Poop Hacks: 7 Tips to Eliminate Like a Ninja

Daniel Scott
Poop Hacks: 7 Tips to Eliminate Like a Ninja

Everybody poops. Unfortunately, as fate would have it, not everybody poops when they want to. Be it full-blown constipation or just a general feeling that you can do better, use this quick and somewhat dirty list of bowel movement best practices as tips to eliminate like a ninja.

1. Get some fiber!

Indigestible material that acts like an intestinal sponge, fiber absorbs water and expands, in turn giving mass to existing stool while making it softer and easier to pass.

It’s easily found in an assortment of natural and healthy foods (fruits, grains, and vegetables), and one can always bolster their diet with fiber supplements. Be forewarned: too much fiber can result in excessive bloating, gas, and explosive results.

2. Do some coffee cleansing.

A trusted go-to for many, coffee is a natural stimulant that offers a swift kick to your digestive balls.

As with fiber, avoid overdoing it. If one cup doesn’t help you out, don’t be so quick to reach for another one. Coffee is a diuretic, which makes you urinate more. Excessive amounts can cause dehydration, which leads to constipation, so...

3. Drink more water!

Already hinted at in the first two tips, water is important to having a healthy poop. Would you rather pass a moist brownie or a dry cookie? It’s an easy fix, so if you’ve got 99 problems, dehydration should not be one of them.

4. Get a move on.

If you’re feeling a little stagnant, focus less on the bowel and more on the movement. Go out for a jog, do some yoga, or hammer out some squats and jumping jacks. Yes, you may feel bloated and waddling in the beginning.

Keep your eyes on the prize—at the very least, you’ll get in a quick workout instead of sitting around and wondering if you’ll ever poop again.

5. Try squatting.

Sitting upright while pooping is arguably one of the biggest challenges many digestive systems must overcome in order to take care of business. A forward hunched position is said to provide better alignment for a more easeful (if not at first slightly awkward) elimination.

Can’t manage to squat on your toilet? Try squatting beforehand for a few minutes before sitting down, or find a way to raise your feet up a few inches off the ground (yoga blocks FTW).

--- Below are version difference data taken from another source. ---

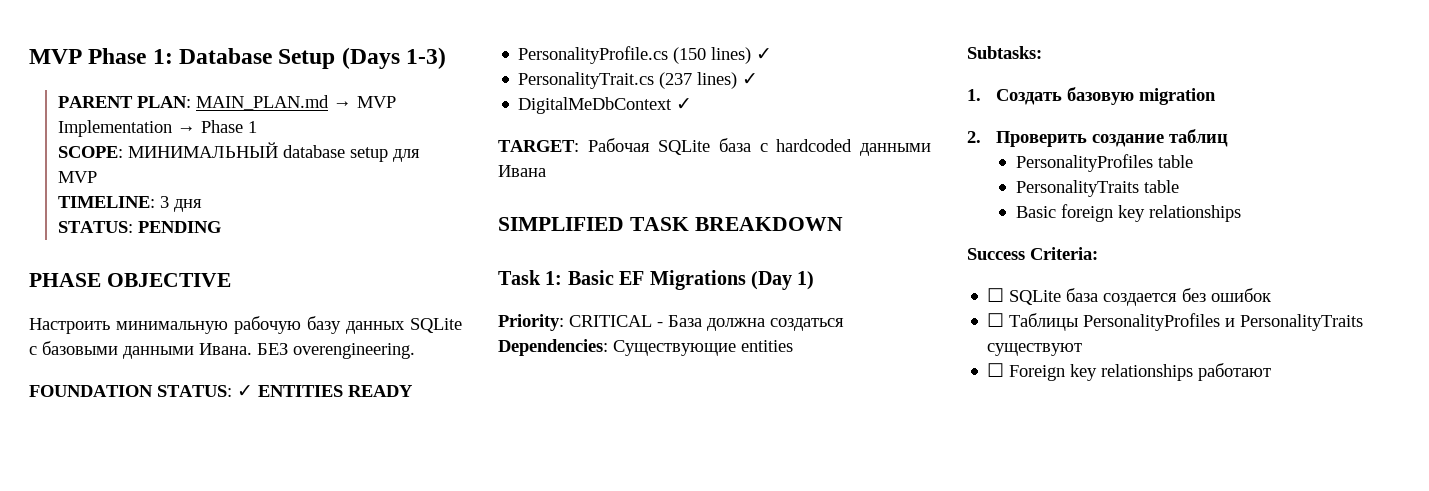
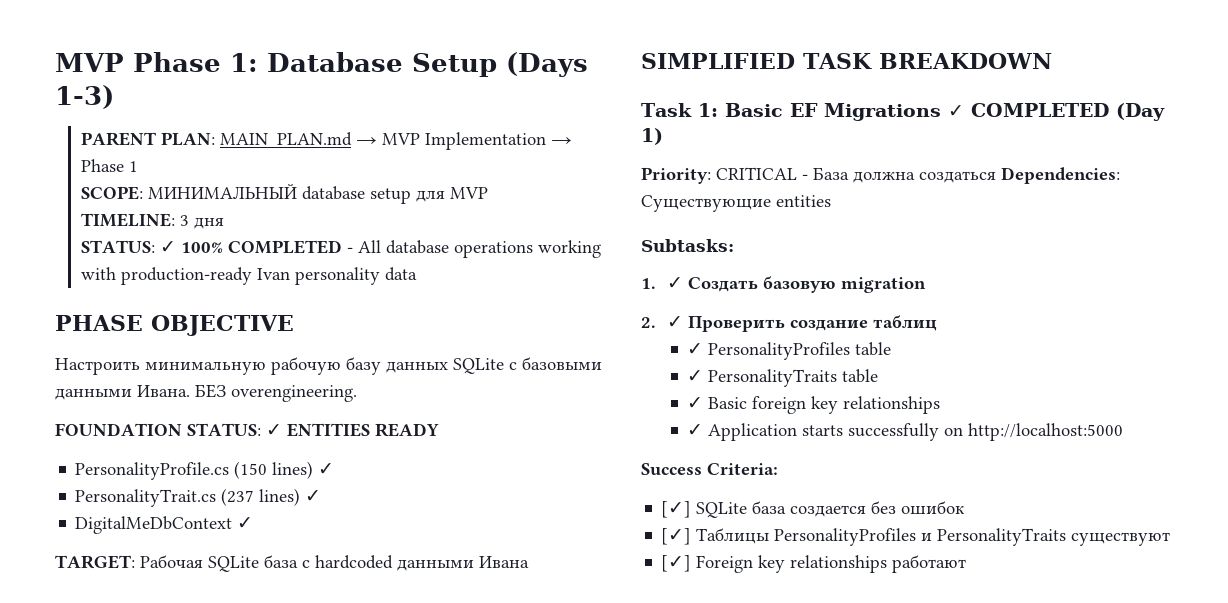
- STATUS: PENDING
+ STATUS: ✓ 100% COMPLETED - All database operations working with production-ready Ivan personality data
- Task 1: Basic EF Migrations (Day 1)
+ Task 1: Basic EF Migrations ✓ COMPLETED (Day 1)
- 1. Создать базовую migration
+ 1. ✓ Создать базовую migration
- 2. Проверить создание таблиц
+ 2. ✓ Проверить создание таблиц
- PersonalityProfiles table
+ ✓ PersonalityProfiles table
- PersonalityTraits table
+ ✓ PersonalityTraits table
- Basic foreign key relationships
+ ✓ Basic foreign key relationships
+ ✓ Application starts successfully on http://localhost:5000
- ☐ SQLite база создается без ошибок
+ [✓] SQLite база создается без ошибок
- ☐ Таблицы PersonalityProfiles и PersonalityTraits существуют
+ [✓] Таблицы PersonalityProfiles и PersonalityTraits существуют
- ☐ Foreign key relationships работают
+ [✓] Foreign key relationships работают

6. Give yourself a gentle massage.

If you’re sitting on the throne with a quiche stuck in the oven, try thickly rolling up a towel, placing it under your navel, and folding forward over it. Gentle, constant pressure might be the soft pat on your back necessary to help pass that bubble.

No towel? Frame your navel with both fists, palms facing in and thumbs up. Avoid poking or prodding, and do not attempt AT ALL if you feel any sharp or intense pains.

7. Don’t force it.

Please, oh please, do not try to squeeze one out. A gentle push from toning your abs with a slow exhale through pursed lips is perfectly acceptable. Don’t go full Schwarzenegger at the end of Total Recall—there have been many horror stories of hemorrhoids, hernias, and burst blood vessels.

If anything, use your time on the toilet as an opportunity to relax and meditate with focused awareness…on letting go...of poop.